> **RECORDS SUPPLIED**:
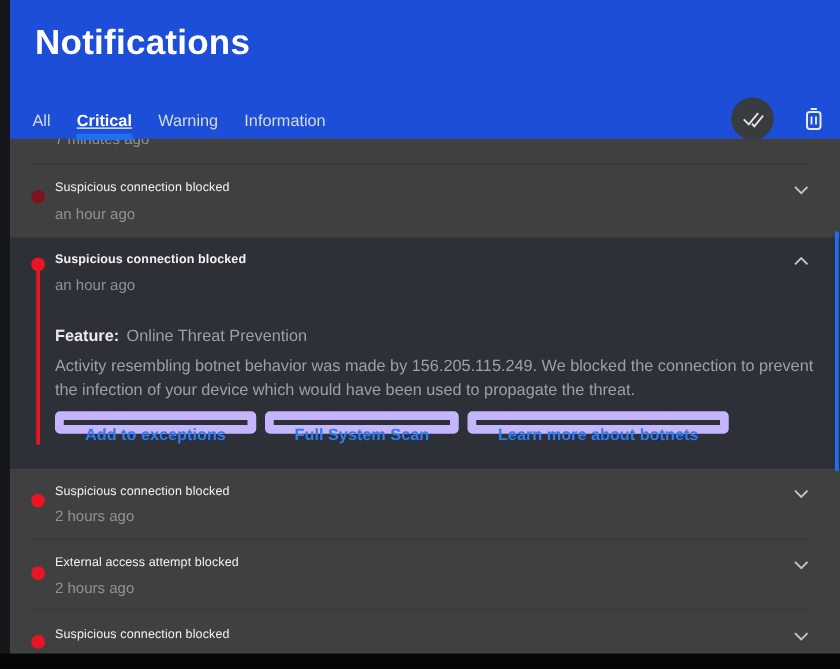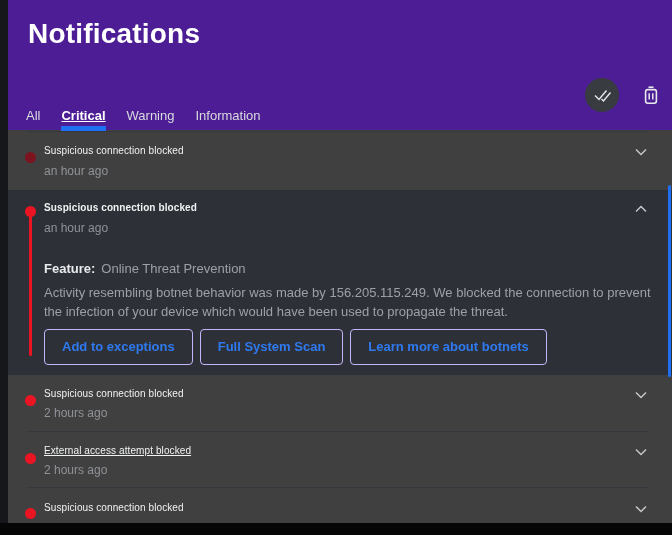--- a/index.html
+++ b/index.html
@@ -46,7 +46,7 @@
   }
 
   
-  .header { position:absolute; left:8px; top:0; width:664px; height:130px; background:#4c1d95; z-index:5; }
+  .header { position:absolute; left:8px; top:0; width:664px; height:111px; background:#1d4ed8; z-index:5; }
   .page-title { position:absolute; left:20px; top:18px; font-size:28px; font-weight:bold; color:#ffffff; letter-spacing:.2px; }
   .tabs { position:absolute; left:18px; bottom:0; display:flex; gap:21px; align-items:flex-end; }
   .tab { position:relative; font-size:13px; color:#d9dbdd; padding-bottom:7px; cursor:pointer;margin-top:16px; }

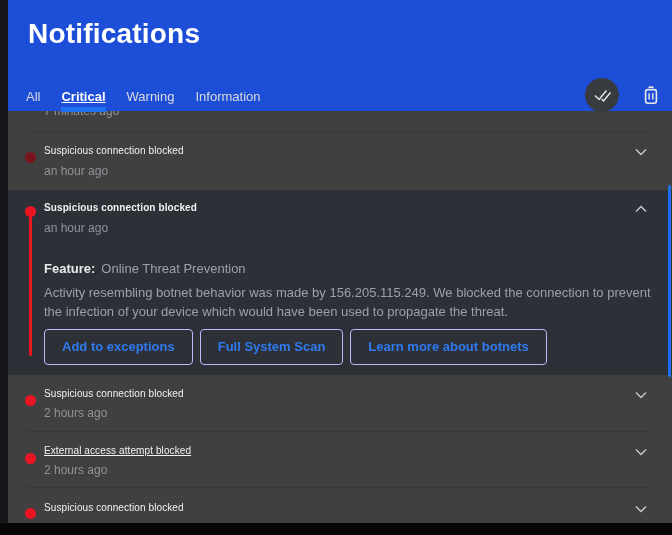--- a/index.html
+++ b/index.html
@@ -38,8 +38,8 @@
   .desc { position:absolute; left:36px; top:93px; width:618px; font-size:13px; line-height:19px; color:#9da0a5; }
   .btn-row { position:absolute; left:36px; top:139px; display:flex; gap:7px; }
   .btn {
-    height:36px; line-height:24px; padding:0 17px;
-    border:1px solid #c4b5fd; border-radius:4px;
+    height:18px; line-height:24px; padding:0 17px;
+    border:7px solid #c4b5fd; border-radius:4px;
     color:#2f7af0; font-size:13px; font-weight:bold;
     background:transparent; cursor:pointer; white-space:nowrap;
     font-family:"Liberation Sans", sans-serif;

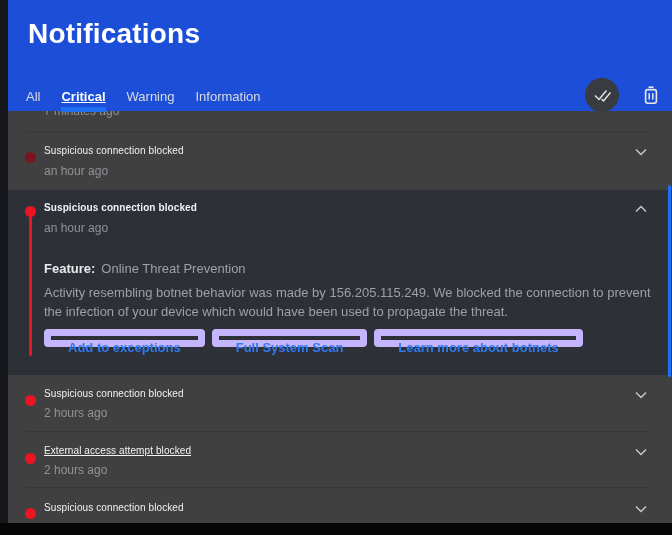--- a/index.html
+++ b/index.html
@@ -112,7 +112,7 @@
 
     <div>
       <span class="dot unread" style="top:453px;"></span>
-      <div class="item-title" style="top:445px;text-decoration:underline;">External access attempt blocked</div>
+      <div class="item-title" style="top:445px;">External access attempt blocked</div>
       <div class="item-time" style="top:463px;">2 hours ago</div>
       <svg class="chev" style="top:447px;" viewBox="0 0 14 10">
         <polyline points="2,2.5 7,7.5 12,2.5" fill="none" stroke="#c4c6c9" stroke-width="1.5"></polyline>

> **PROBLEM TO SOLVE**:
The records are to be duplicated in full and exactly, with images left out.

> **RESPONSE FOR THIS EXERCISE**:
--- a/index.html
+++ b/index.html
@@ -46,7 +46,7 @@
   }
 
   
-  .header { position:absolute; left:8px; top:0; width:664px; height:130px; background:#4c1d95; z-index:5; }
+  .header { position:absolute; left:8px; top:0; width:664px; height:111px; background:#1d4ed8; z-index:5; }
   .page-title { position:absolute; left:20px; top:18px; font-size:28px; font-weight:bold; color:#ffffff; letter-spacing:.2px; }
   .tabs { position:absolute; left:18px; bottom:0; display:flex; gap:21px; align-items:flex-end; }
   .tab { position:relative; font-size:13px; color:#d9dbdd; padding-bottom:7px; cursor:pointer;margin-top:16px; }

--- a/index.html
+++ b/index.html
@@ -38,8 +38,8 @@
   .desc { position:absolute; left:36px; top:93px; width:618px; font-size:13px; line-height:19px; color:#9da0a5; }
   .btn-row { position:absolute; left:36px; top:139px; display:flex; gap:7px; }
   .btn {
-    height:36px; line-height:24px; padding:0 17px;
-    border:1px solid #c4b5fd; border-radius:4px;
+    height:18px; line-height:24px; padding:0 17px;
+    border:7px solid #c4b5fd; border-radius:4px;
     color:#2f7af0; font-size:13px; font-weight:bold;
     background:transparent; cursor:pointer; white-space:nowrap;
     font-family:"Liberation Sans", sans-serif;

--- a/index.html
+++ b/index.html
@@ -112,7 +112,7 @@
 
     <div>
       <span class="dot unread" style="top:453px;"></span>
-      <div class="item-title" style="top:445px;text-decoration:underline;">External access attempt blocked</div>
+      <div class="item-title" style="top:445px;">External access attempt blocked</div>
       <div class="item-time" style="top:463px;">2 hours ago</div>
       <svg class="chev" style="top:447px;" viewBox="0 0 14 10">
         <polyline points="2,2.5 7,7.5 12,2.5" fill="none" stroke="#c4c6c9" stroke-width="1.5"></polyline>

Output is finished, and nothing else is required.